Alongside me, Ruiz is silent. Buses shunt along the inside lane pausing to pick up queues at the bus stops. Other faces peer out from the windows or doze with their heads against the glass.

I keep going over the details of the ferry disaster. Helen and Chloe’s bodies were never recovered, but that doesn’t mean they survived. Gideon has no conclusive proof either way. That’s what he could be searching for- proof of death or proof of life. It’s not the whole answer. His crimes are too sadistic. He’s enjoying this too much to stop.

Veronica Cray is waiting for us at a cafe near platform one. Her overcoat is unbuttoned and drapes to the ground. She and Ruiz acknowledge each other without words. The only two things they have in common are their respective careers and a shared ability to let silence speak volumes.

Seats are rearranged. Watches checked. Veronica Cray has fifteen minutes.

‘The MOD wants to take over the investigation,’ she announces.

‘What do you mean?’

‘Tyler went AWOL. They claim he’s still one of theirs. They want to make the arrest.’

‘What did you say?’

‘I told them to fuck off. Two women are dead and this is my investigation. And I’m not going to back off on the say-so of some pencil dick in khakis who gets a hard-on every time a tank rolls by.’

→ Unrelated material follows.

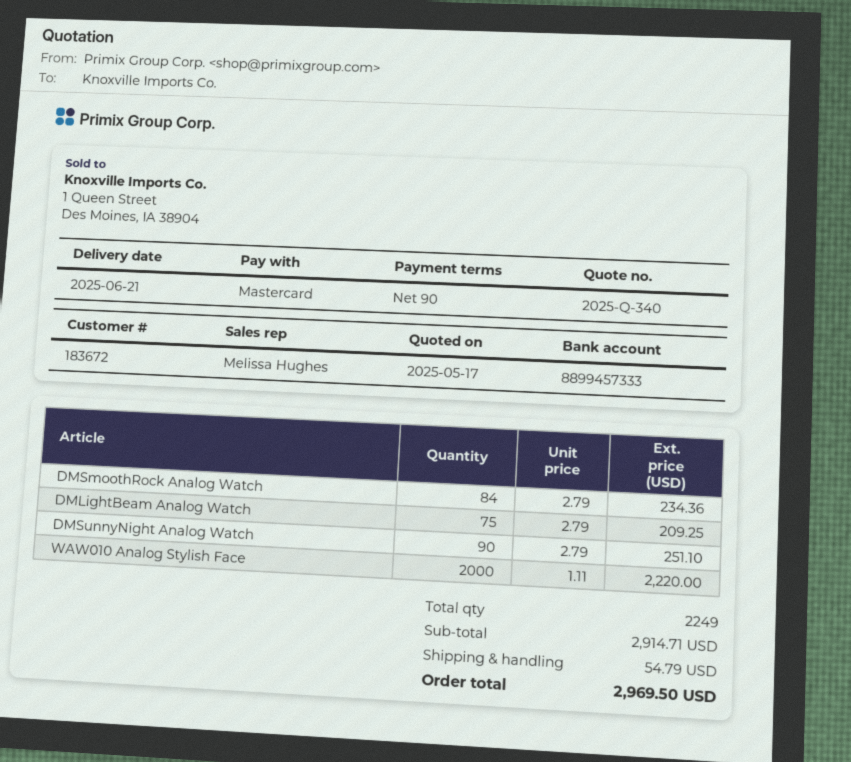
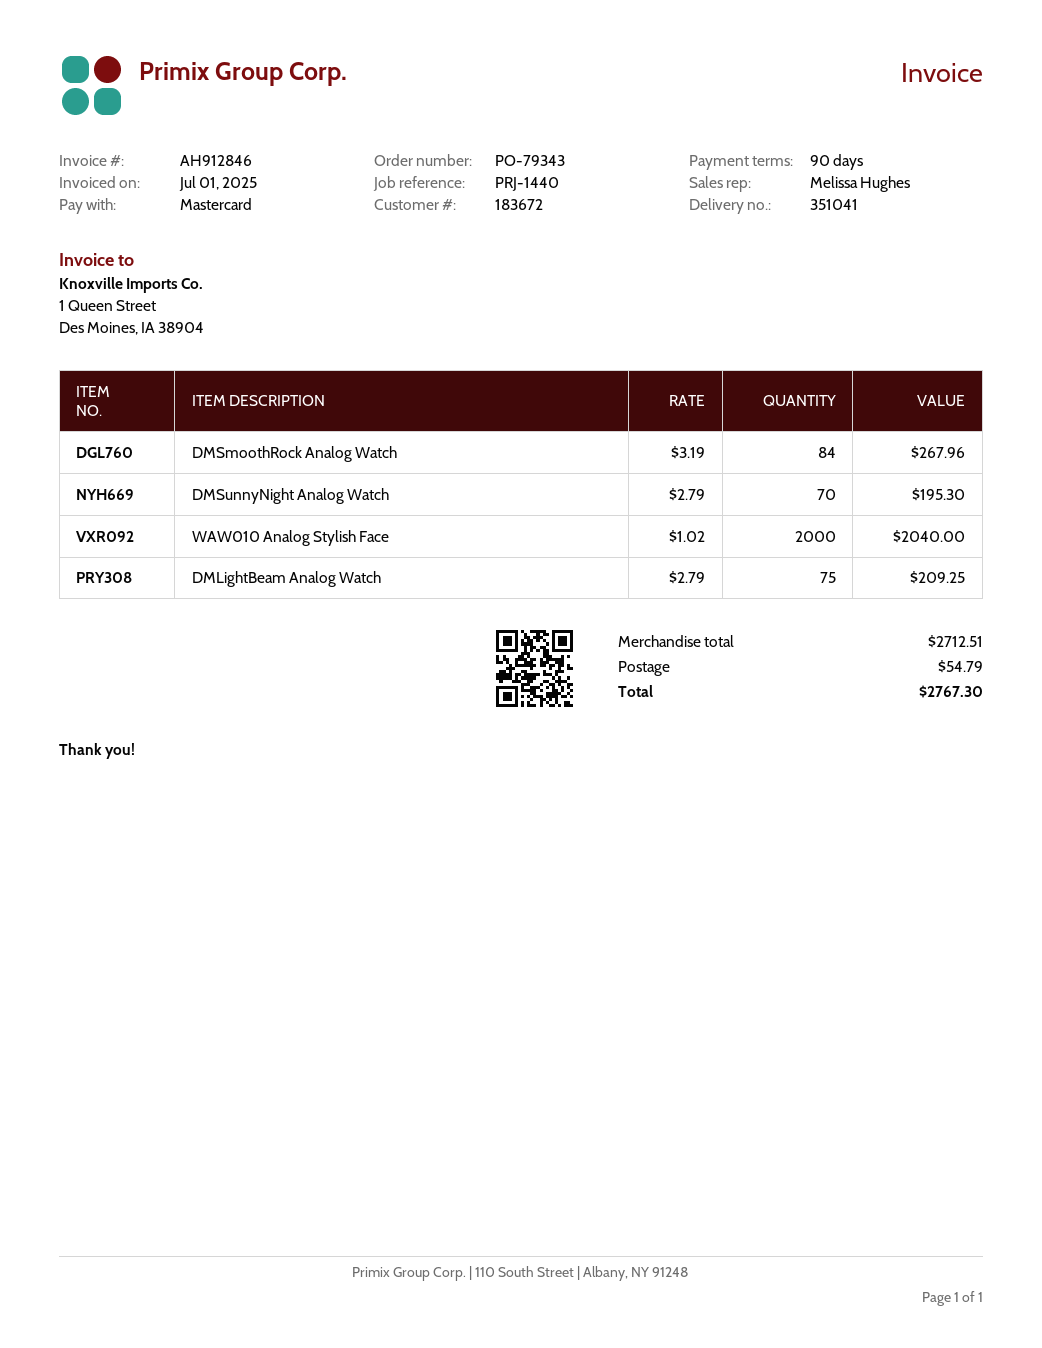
DMSmoothRock Analog Watch: 84 x 2.79 = 234.36 -> 84 x 3.19 = 267.96
DMSunnyNight Analog Watch: 90 x 2.79 = 251.10 -> 70 x 2.79 = 195.30
WAW010 Analog Stylish Face: 2000 x 1.11 = 2220.00 -> 2000 x 1.02 = 2040.00
subtotal: 2914.71 -> 2712.51
total: 2969.50 -> 2767.30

The vitriol in her voice is in sharp contrast to the care she takes in sugaring her tea and stirring it slowly. Holding the teacup between her thumb and forefinger, she drinks half the brew, ignoring the heat. Her pale fat throat seems to have a fist inside it, moving up and down.

Setting down the cup, she begins relating what she’s managed to find out about Gideon Tyler. Through a contact in the Royal Ulster Constabulary, she learned that Tyler spent four years in Belfast working for the TCG (Tasking and Co-ordination Group) in Armagh- a military intelligence body that specialised in surveillance and interrogation.

‘No wonder he’s so hard to find,’ says Ruiz. ‘These guys know how to follow someone and not be noticed. They’re experts in second and third party awareness.’

‘And how would you know a detail like that?’ asks DI Cray.